§ Difference listings

_ _ _ _ _ _ _

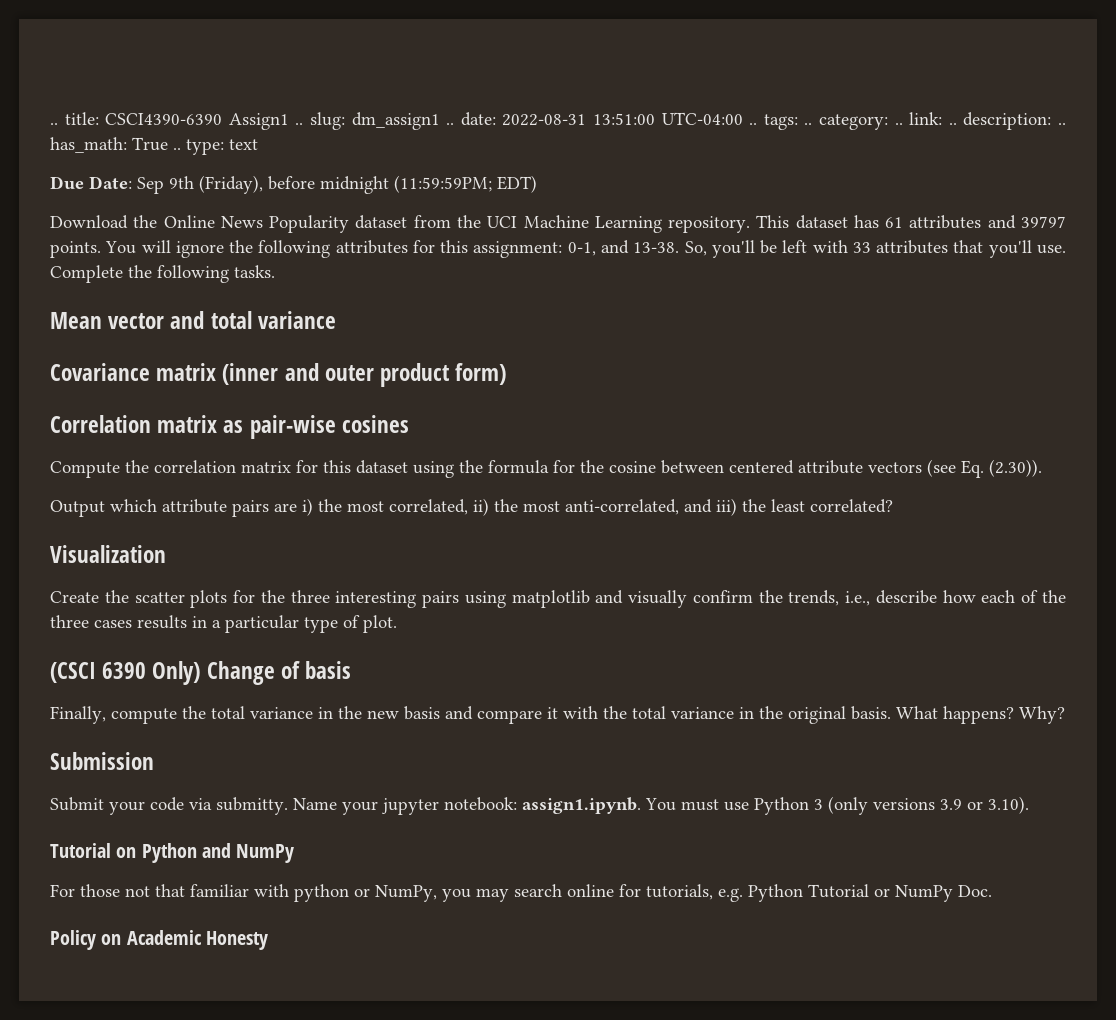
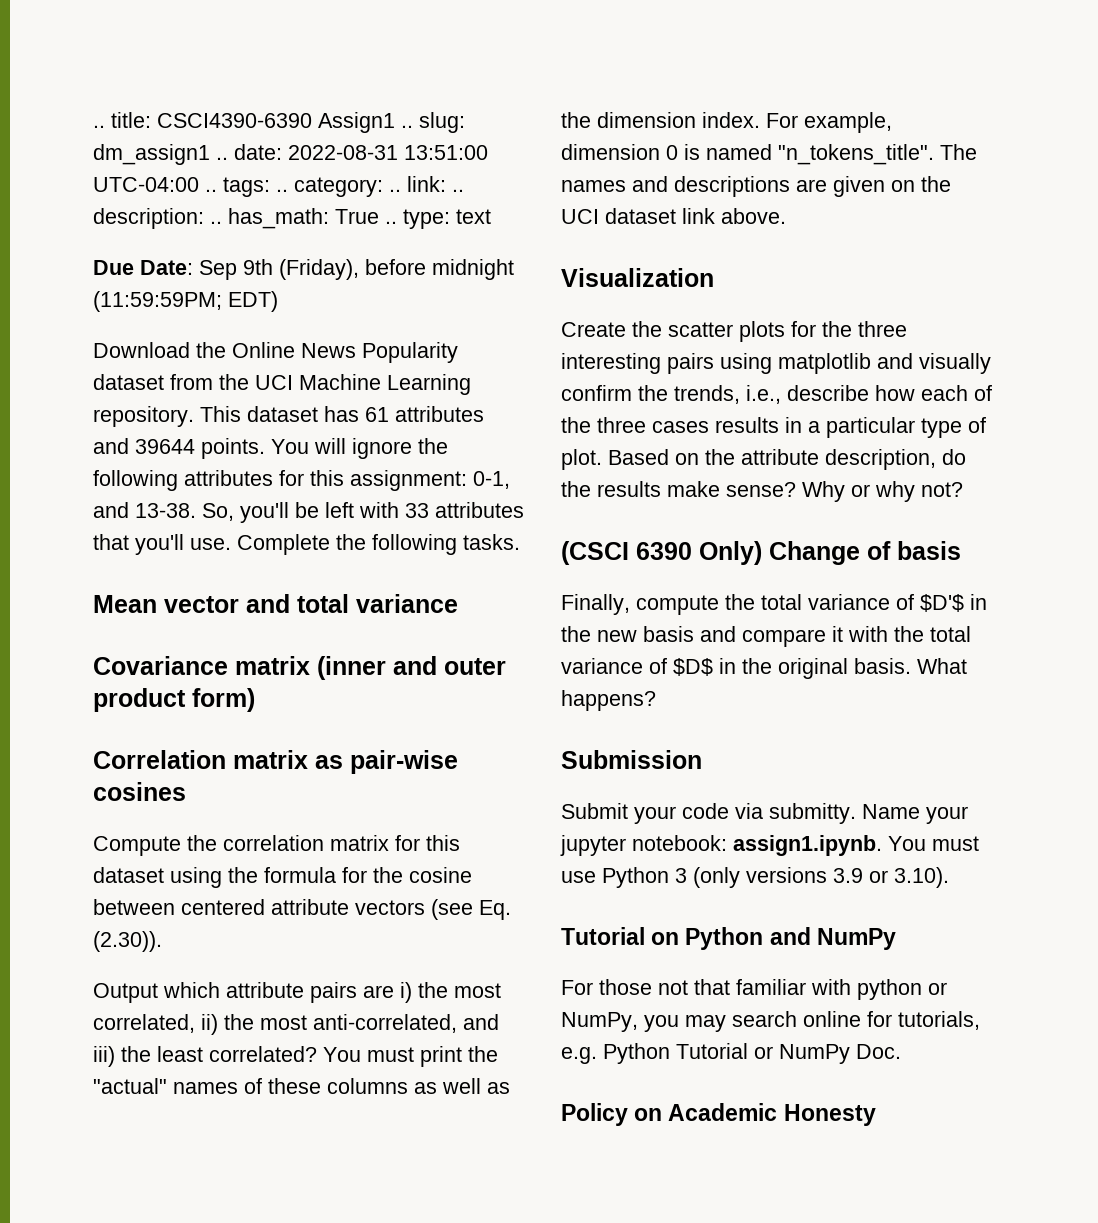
- This dataset has 61 attributes and 39797 points.
+ This dataset has 61 attributes and 39644 points.
+ You must print the "actual" names of these columns as well as the dimension index. For example, dimension 0 is named "n_tokens_title". The names and descriptions are given on the UCI dataset link above.
+ Based on the attribute description, do the results make sense? Why or why not?
- Finally, compute the total variance in the new basis and compare it with the total variance in the original basis.
+ Finally, compute the total variance of $D'$ in the new basis and compare it with the total variance of $D$ in the original basis.
- Why?

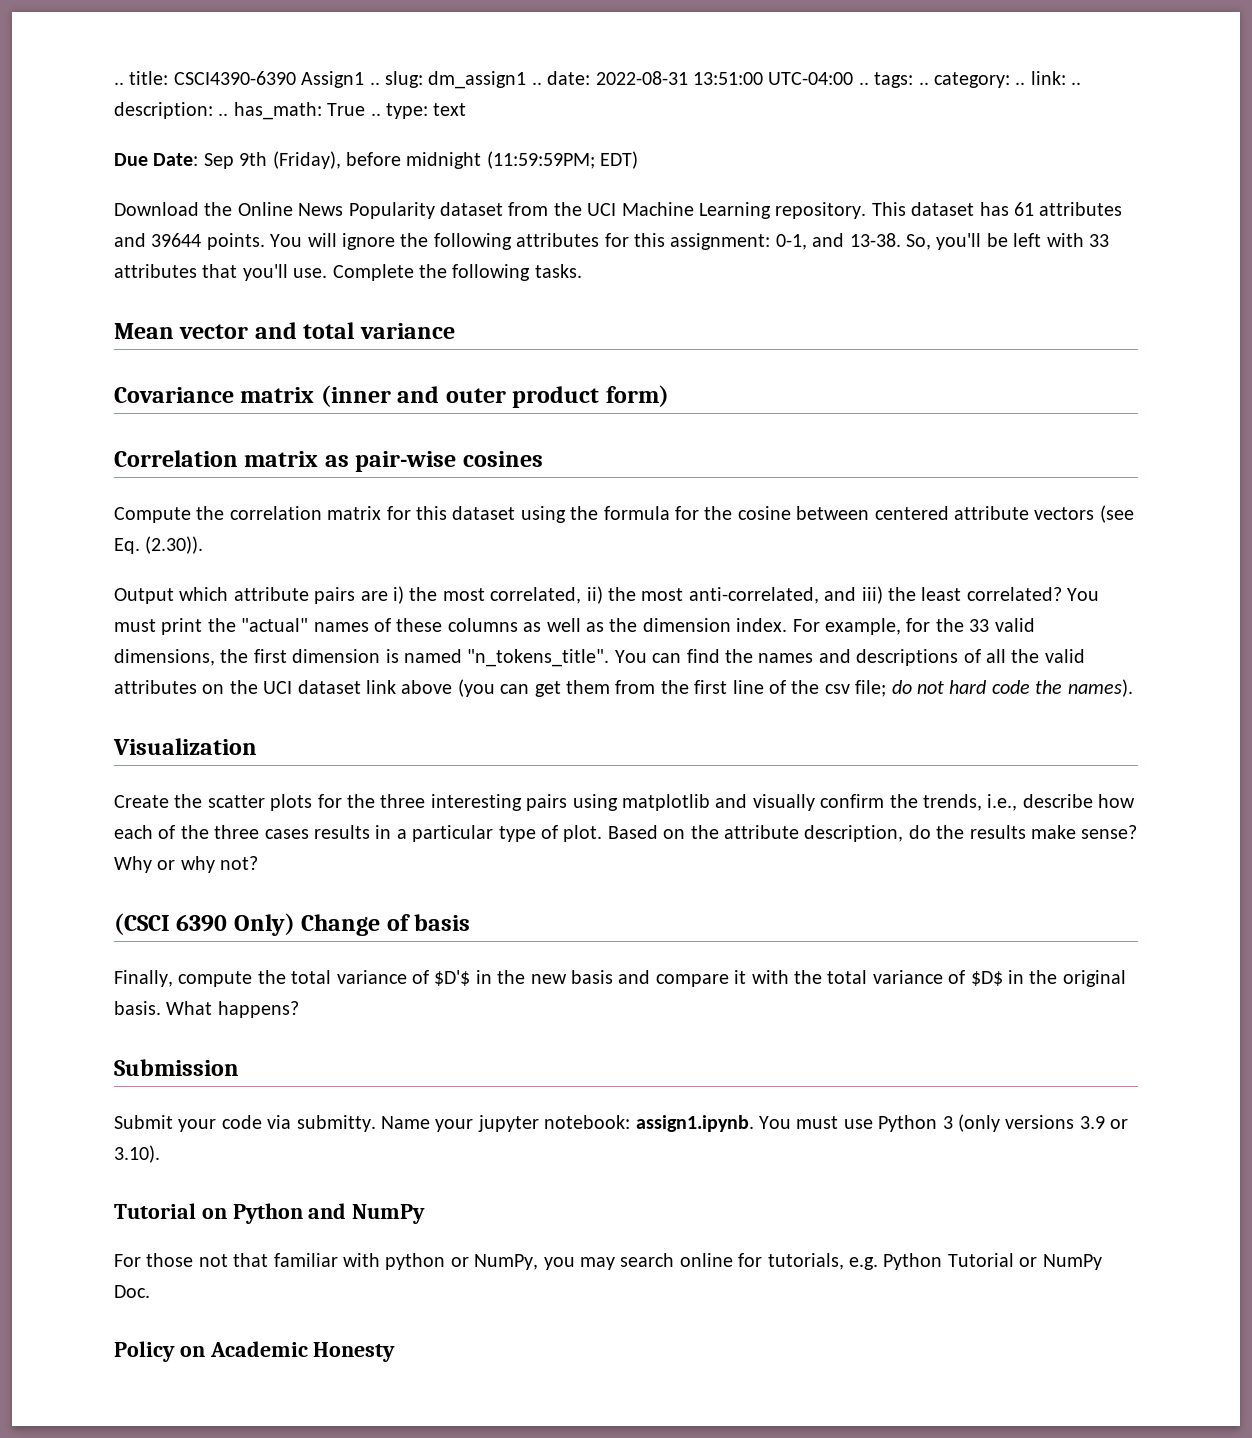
- For example, dimension 0 is named "n_tokens_title". The names and descriptions are given on the UCI dataset link above.
+ For example, for the 33 valid dimensions, the first dimension is named "n_tokens_title". You can find the names and descriptions of all the valid attributes on the UCI dataset link above (you can get them from the first line of the csv file; do not hard code the names).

_ _ _ _ _ _ _

§ Required work
Will you return exactly the lines above from the one with "and 39644 points." down to the one with "- Finally, compute", counting both as part of the range?

§ Completed task
+ This dataset has 61 attributes and 39644 points.
+ You must print the "actual" names of these columns as well as the dimension index. For example, dimension 0 is named "n_tokens_title". The names and descriptions are given on the UCI dataset link above.
+ Based on the attribute description, do the results make sense? Why or why not?
- Finally, compute the total variance in the new basis and compare it with the total variance in the original basis.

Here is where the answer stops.